Start of EXERCISE MATERIAL

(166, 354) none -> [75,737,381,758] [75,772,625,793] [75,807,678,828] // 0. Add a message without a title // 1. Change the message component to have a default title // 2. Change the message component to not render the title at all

End of EXERCISE MATERIAL
Start of EXERCISE MATERIAL

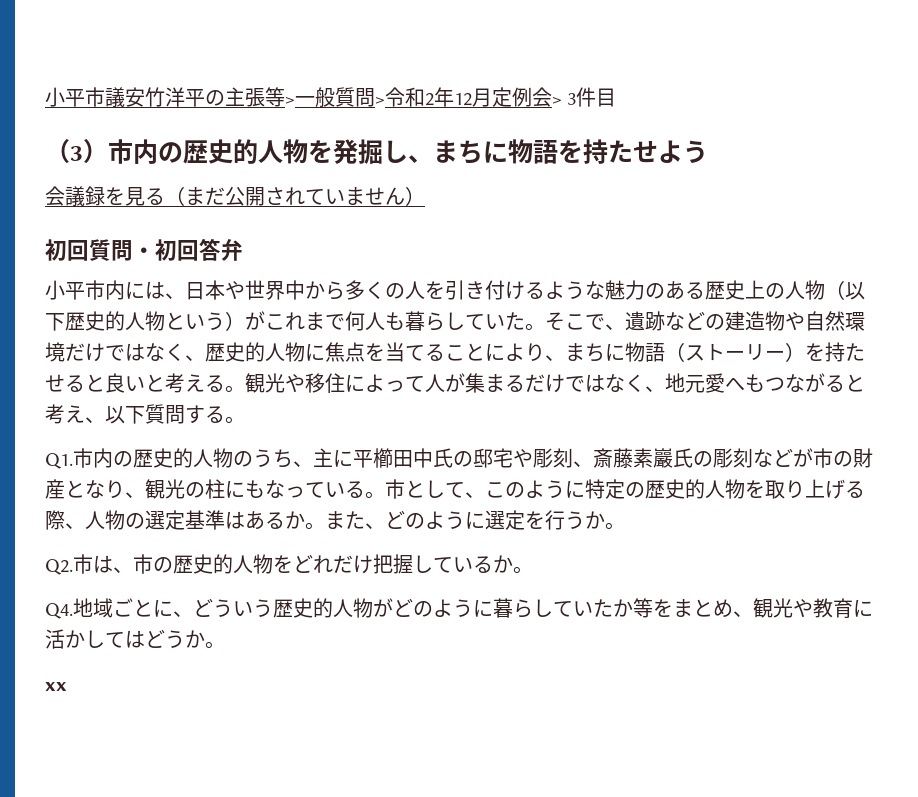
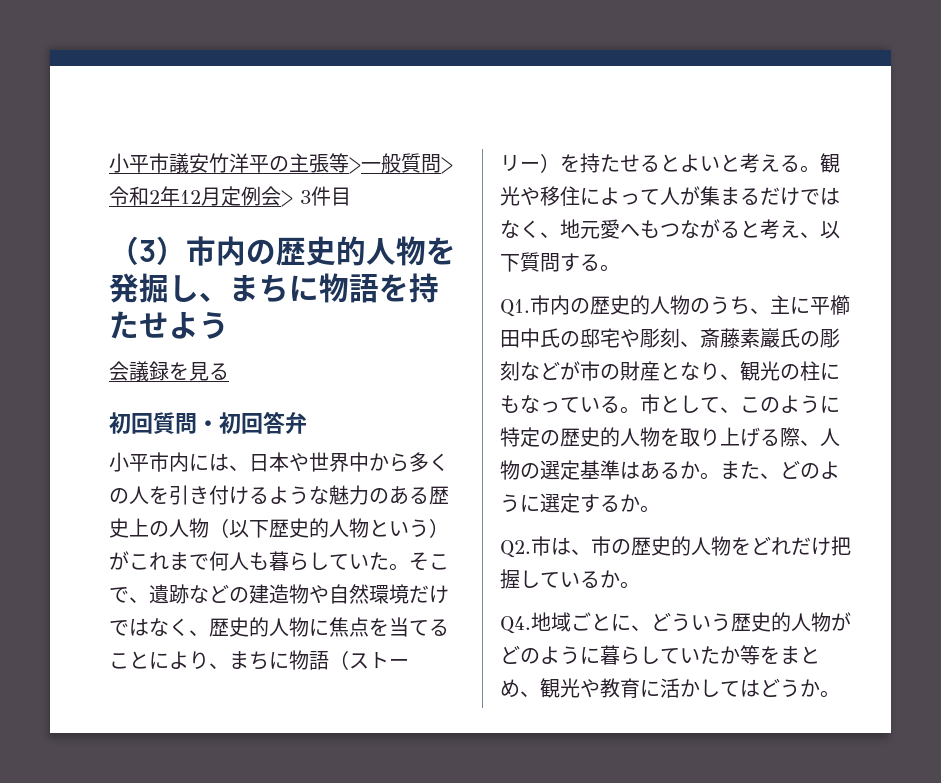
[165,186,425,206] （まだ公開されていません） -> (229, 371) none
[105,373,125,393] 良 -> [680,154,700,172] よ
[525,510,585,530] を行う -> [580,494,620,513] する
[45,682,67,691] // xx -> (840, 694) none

End of EXERCISE MATERIAL
Start of EXERCISE MATERIAL

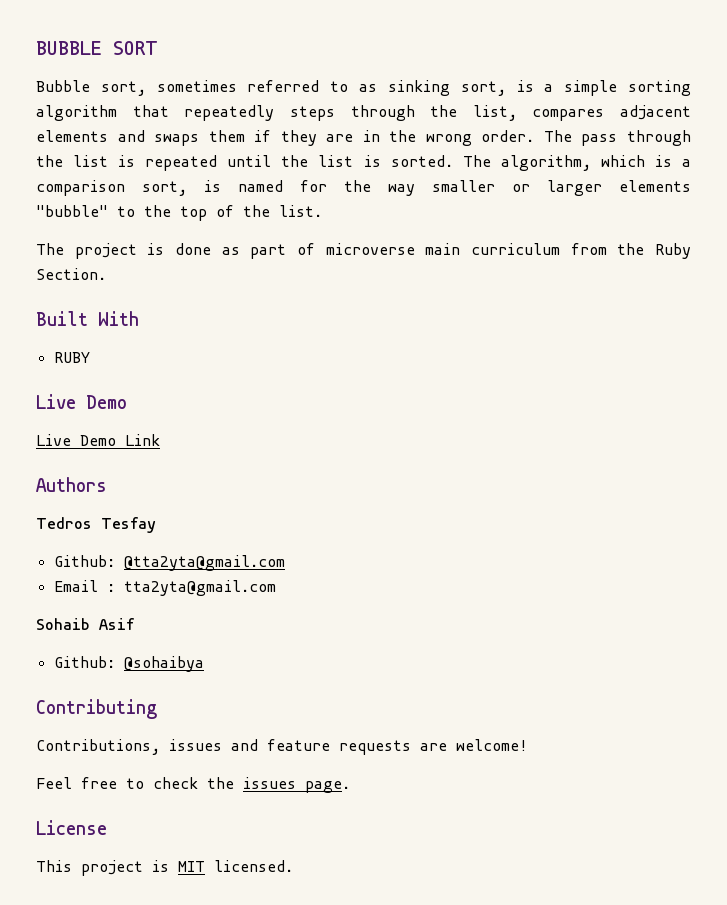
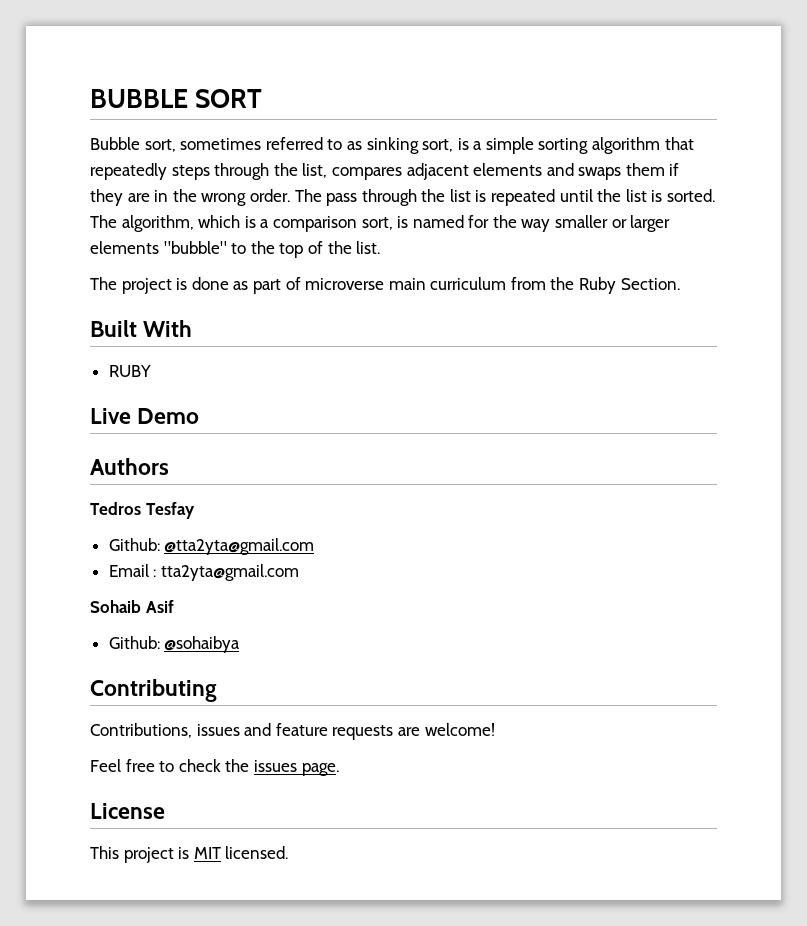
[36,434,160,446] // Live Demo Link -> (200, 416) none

End of EXERCISE MATERIAL

(INSTRUCTIONS TO FOLLOW)
Retype, in the same exact form, the lines of the material above from the line holding "[105,373,125,393] 良 -> [680,154,700,172] よ" through the line holding "[45,682,67,691] // xx -> (840, 694) none".

(TASK RESPONSE)
[105,373,125,393] 良 -> [680,154,700,172] よ
[525,510,585,530] を行う -> [580,494,620,513] する
[45,682,67,691] // xx -> (840, 694) none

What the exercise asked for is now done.